[[ LISTED RECORDS, beginning ]]

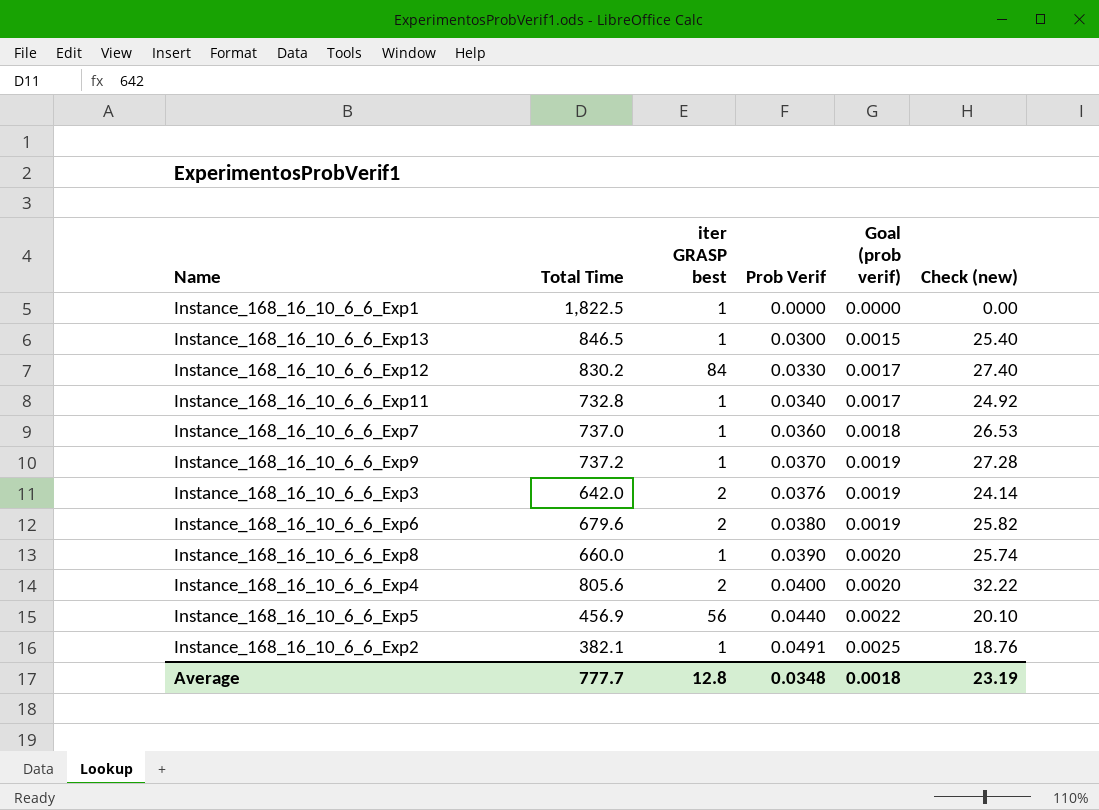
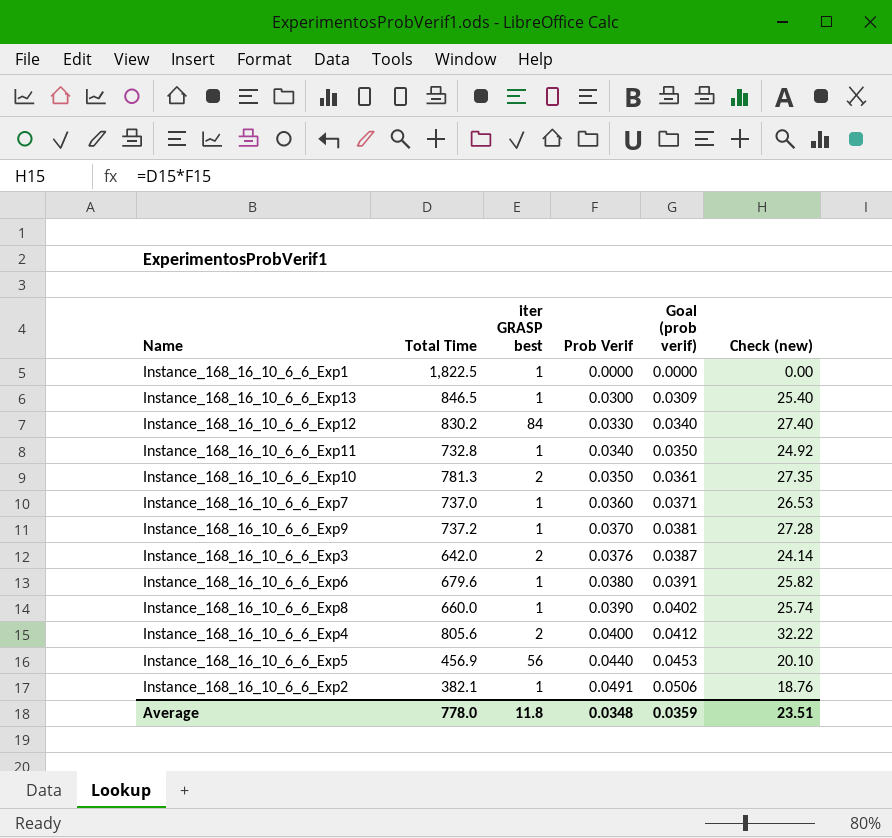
column Goal (prob verif) | formula: [Prob Verif] * 0.05 -> [Prob Verif] * 1.03
row Instance_168_16_10_6_6_Exp10: none -> 781.3 | 2 | 0.0350 | 0.0361 | 27.35
Instance_168_16_10_6_6_Exp6 | iter GRASP best: 2 -> 1
Average | Total Time: 777.7 -> 778.0
Average | iter GRASP best: 12.8 -> 11.8
Average | Goal (prob verif): 0.0018 -> 0.0359
Average | Check (new): 23.19 -> 23.51

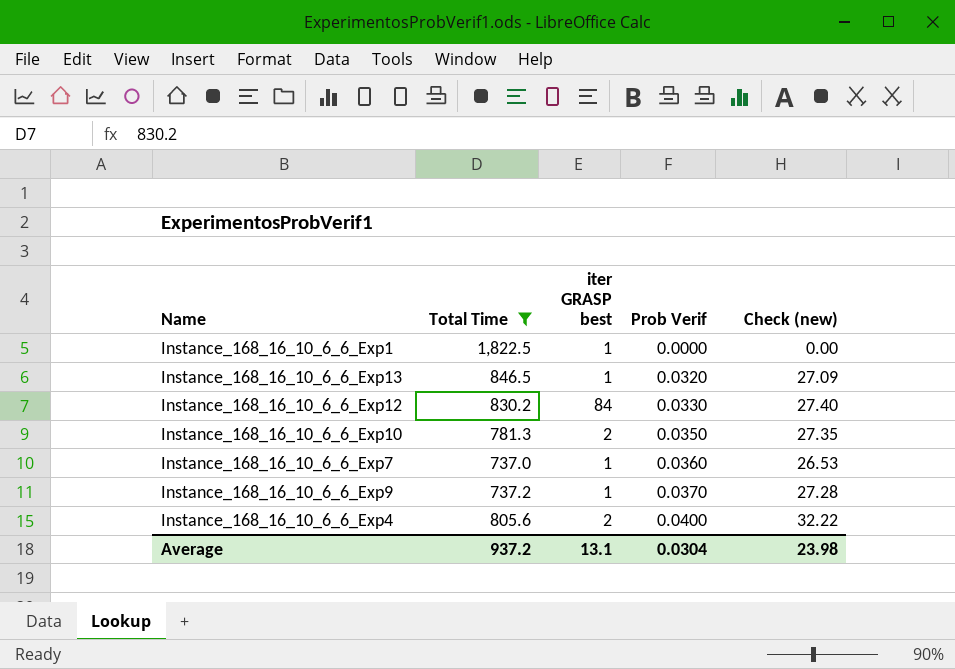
filter: none -> Total Time >= 737.0
column Goal (prob verif) | formula: [Prob Verif] * 1.03 -> none
Instance_168_16_10_6_6_Exp13 | Prob Verif: 0.0300 -> 0.0320
Instance_168_16_10_6_6_Exp13 | Check (new): 25.40 -> 27.09
Average | Total Time: 778.0 -> 937.2
Average | iter GRASP best: 11.8 -> 13.1
Average | Prob Verif: 0.0348 -> 0.0304
Average | Check (new): 23.51 -> 23.98

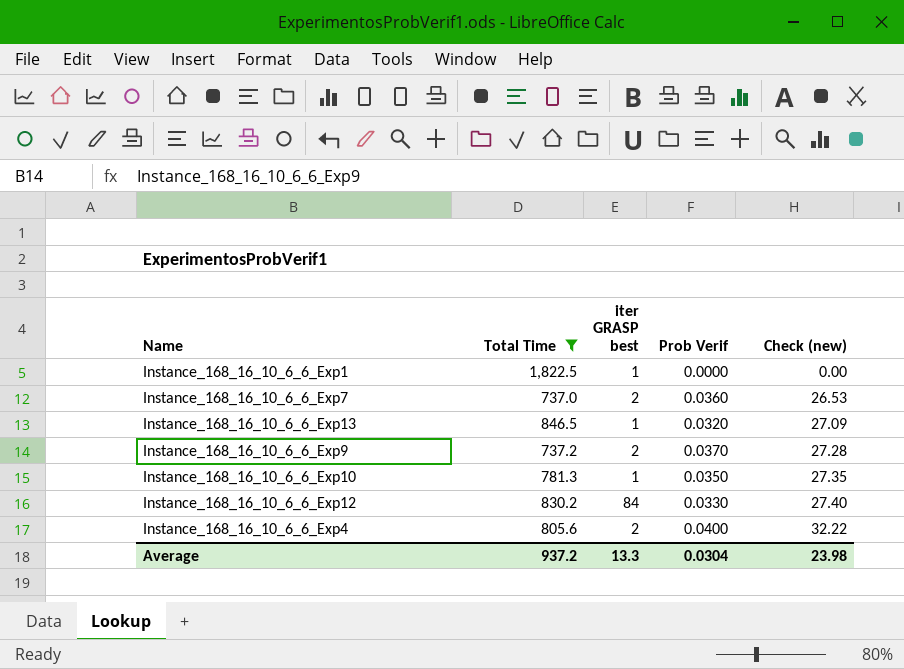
row order: Prob Verif ascending -> Check (new) ascending
Instance_168_16_10_6_6_Exp7 | iter GRASP best: 1 -> 2
Instance_168_16_10_6_6_Exp9 | iter GRASP best: 1 -> 2
Instance_168_16_10_6_6_Exp10 | iter GRASP best: 2 -> 1
Average | iter GRASP best: 13.1 -> 13.3

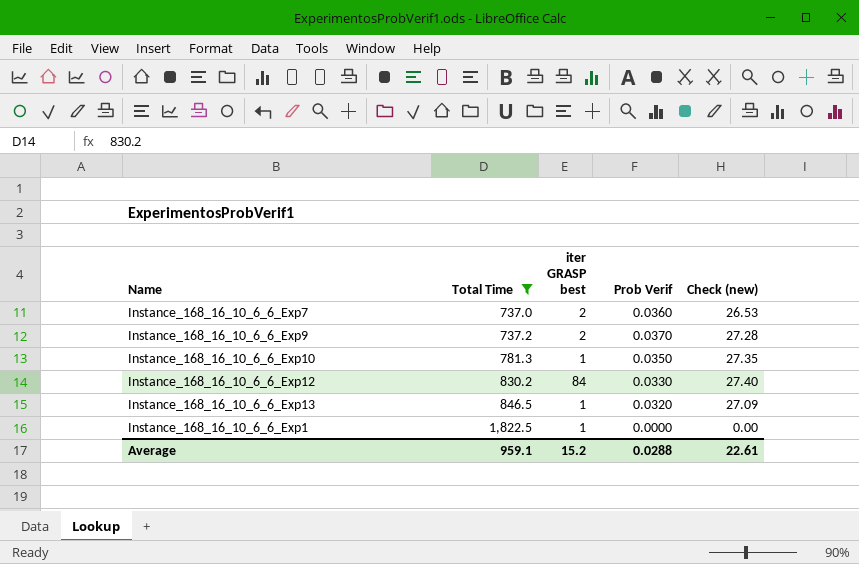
row order: Check (new) ascending -> Total Time ascending
row Instance_168_16_10_6_6_Exp4: 805.6 | 2 | 0.0400 | 32.22 -> none
Average | Total Time: 937.2 -> 959.1
Average | iter GRASP best: 13.3 -> 15.2
Average | Prob Verif: 0.0304 -> 0.0288
Average | Check (new): 23.98 -> 22.61

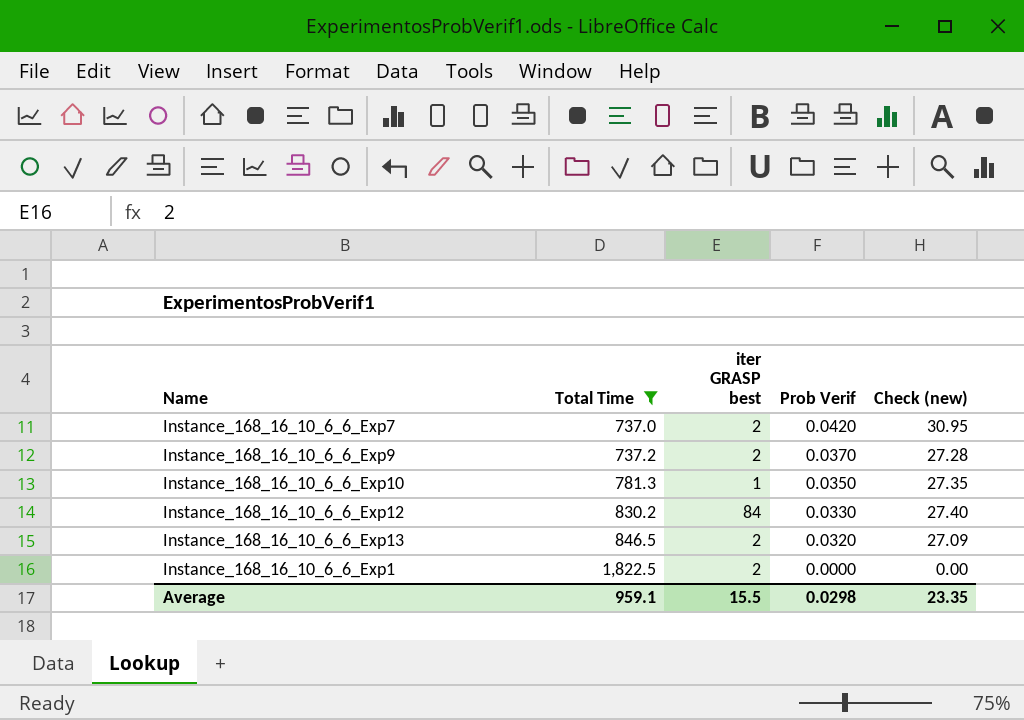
Instance_168_16_10_6_6_Exp7 | Prob Verif: 0.0360 -> 0.0420
Instance_168_16_10_6_6_Exp7 | Check (new): 26.53 -> 30.95
Instance_168_16_10_6_6_Exp13 | iter GRASP best: 1 -> 2
Instance_168_16_10_6_6_Exp1 | iter GRASP best: 1 -> 2
Average | iter GRASP best: 15.2 -> 15.5
Average | Prob Verif: 0.0288 -> 0.0298
Average | Check (new): 22.61 -> 23.35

[[ LISTED RECORDS, end ]]

WORK INSTRUCTION:
Repeat the data exactly as given. Keep every picture out of the copy.

WORKED SOLUTION:
column Goal (prob verif) | formula: [Prob Verif] * 0.05 -> [Prob Verif] * 1.03
row Instance_168_16_10_6_6_Exp10: none -> 781.3 | 2 | 0.0350 | 0.0361 | 27.35
Instance_168_16_10_6_6_Exp6 | iter GRASP best: 2 -> 1
Average | Total Time: 777.7 -> 778.0
Average | iter GRASP best: 12.8 -> 11.8
Average | Goal (prob verif): 0.0018 -> 0.0359
Average | Check (new): 23.19 -> 23.51

filter: none -> Total Time >= 737.0
column Goal (prob verif) | formula: [Prob Verif] * 1.03 -> none
Instance_168_16_10_6_6_Exp13 | Prob Verif: 0.0300 -> 0.0320
Instance_168_16_10_6_6_Exp13 | Check (new): 25.40 -> 27.09
Average | Total Time: 778.0 -> 937.2
Average | iter GRASP best: 11.8 -> 13.1
Average | Prob Verif: 0.0348 -> 0.0304
Average | Check (new): 23.51 -> 23.98

row order: Prob Verif ascending -> Check (new) ascending
Instance_168_16_10_6_6_Exp7 | iter GRASP best: 1 -> 2
Instance_168_16_10_6_6_Exp9 | iter GRASP best: 1 -> 2
Instance_168_16_10_6_6_Exp10 | iter GRASP best: 2 -> 1
Average | iter GRASP best: 13.1 -> 13.3

row order: Check (new) ascending -> Total Time ascending
row Instance_168_16_10_6_6_Exp4: 805.6 | 2 | 0.0400 | 32.22 -> none
Average | Total Time: 937.2 -> 959.1
Average | iter GRASP best: 13.3 -> 15.2
Average | Prob Verif: 0.0304 -> 0.0288
Average | Check (new): 23.98 -> 22.61

Instance_168_16_10_6_6_Exp7 | Prob Verif: 0.0360 -> 0.0420
Instance_168_16_10_6_6_Exp7 | Check (new): 26.53 -> 30.95
Instance_168_16_10_6_6_Exp13 | iter GRASP best: 1 -> 2
Instance_168_16_10_6_6_Exp1 | iter GRASP best: 1 -> 2
Average | iter GRASP best: 15.2 -> 15.5
Average | Prob Verif: 0.0288 -> 0.0298
Average | Check (new): 22.61 -> 23.35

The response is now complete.